Weaving the Junco: Reflections by LA Director Jesse Carmichael

Collecting junco under the direction of Julia

Places are people.
Julia Gonzalez is a Yagán elder, artist, teacher; daughter to Ursula Calderon, sister to Christina and beloved great
auntie.
Julia is one of the few who still holds and speaks the language of the Yagán.
On New Years Eve we meet her on the road by Bahia Robalo and the middens to learn the craft of weaving small baskets from Juncus scheuchzeriodes, a rush found in the riparian forests and peat bogs in Magallanes region.

Julia teaching Field Environmental Philosophy students

Places are stories.
We all lean in to listen as she tells some of the story of the land around us and then we look out at what was once was a village—mounded walls of collected shells, now covered with a blanket of grasses, mosses, and small white and yellow summer flowers, Centella or Anémone decapetala and the delicate Pilludén or Violeta amarilla.

In the 90s the when the Airport road came, plans were to bulldoze the old walls to make room for the cars. However, Ricardo Rozzi and Francisca Massardo knew that these “mounds” were important to the island and the people and his Omora team intervened to remind the men building the road, that the mounds were a story, and history and an important reminder of a place and time, that needed to be preserved and remembered…and honored.

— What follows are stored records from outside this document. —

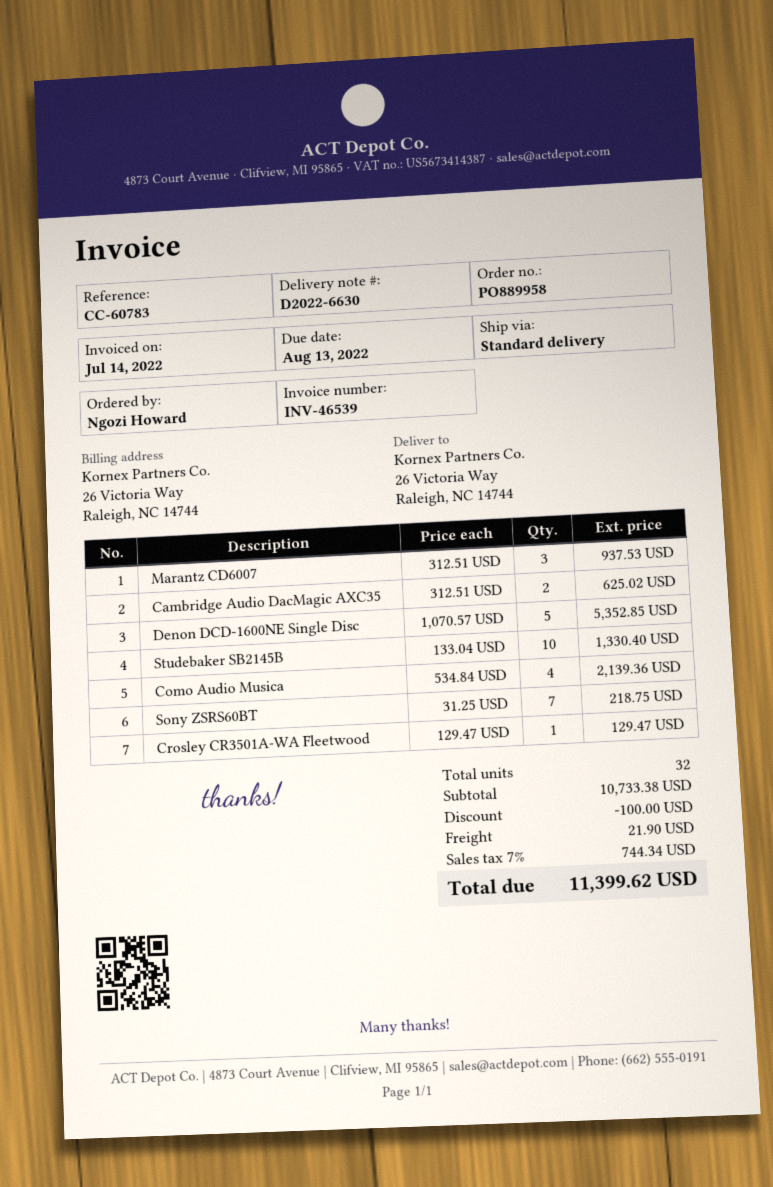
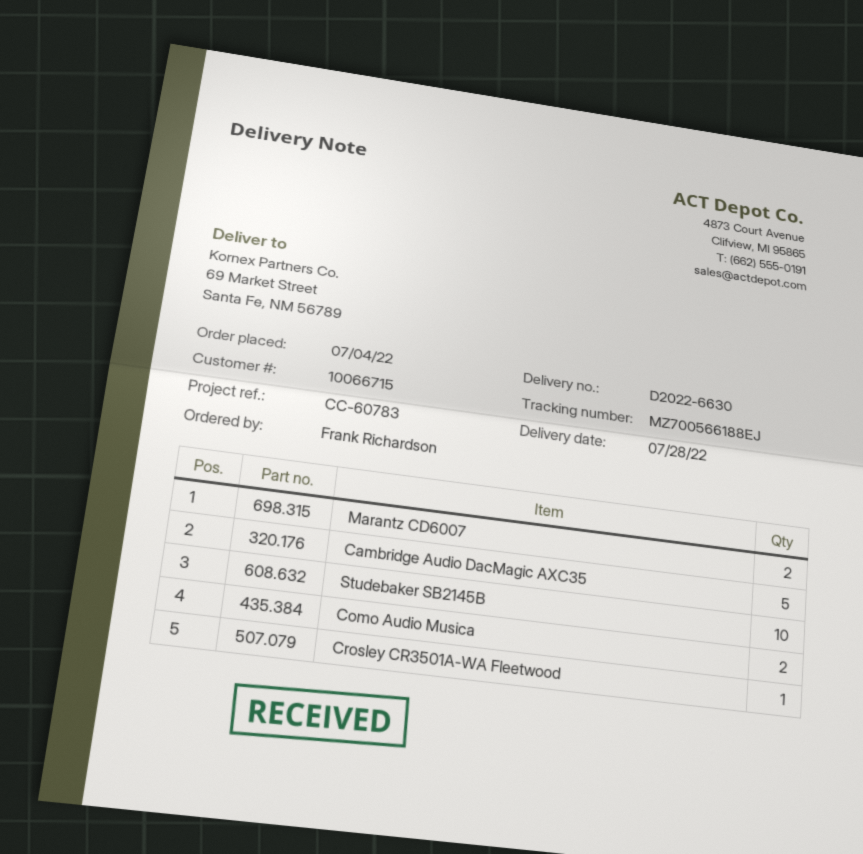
ordered by: Ngozi Howard -> Frank Richardson
ship to: 26 Victoria Way, Raleigh, NC 14744 -> 69 Market Street, Santa Fe, NM 56789
Marantz CD6007: 3 -> 2
Cambridge Audio DacMagic AXC35: 2 -> 5
Denon DCD-1600NE Single Disc: 5 -> none
Como Audio Musica: 4 -> 2
Sony ZSRS60BT: 7 -> none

Reading place, reading fire, seeing with our hands.
Julia shares:
How to look under the trees along the borders of the bog, along the dead logs to find the good long blades – green to the top.
Filling the circle created when we join our index and thumb with the gathered blades, that it a workable amount.
How to transform the slender but tough rush blades into weavable things. How to feel what she knows and shows…but still remains a mystery in my hands and eyes.
Building the fire at the quincho to cook the blades (Quincho signifies “the place of the bbq, whether it be inside or out – the word describes place in terms of function”)
We all bring our bundles to Julia for her approval – is the blade done? Can this be woven? How do we know when they are right?
Like many artists the craft of the rush and the weaving is more about the feeling, as nurturing is to aunties, mothers and grandmothers. This is something I do know, as a mother, our knowledge must be felt to be learned.

Actually it is this moment I recall so clearly.
There is a subtle feel to the blade when it is ready to be woven. Something that my fingers cannot yet feel.
This is her story.

Julia Gonzalez holds knowledge that must be felt again and again and again, to be known.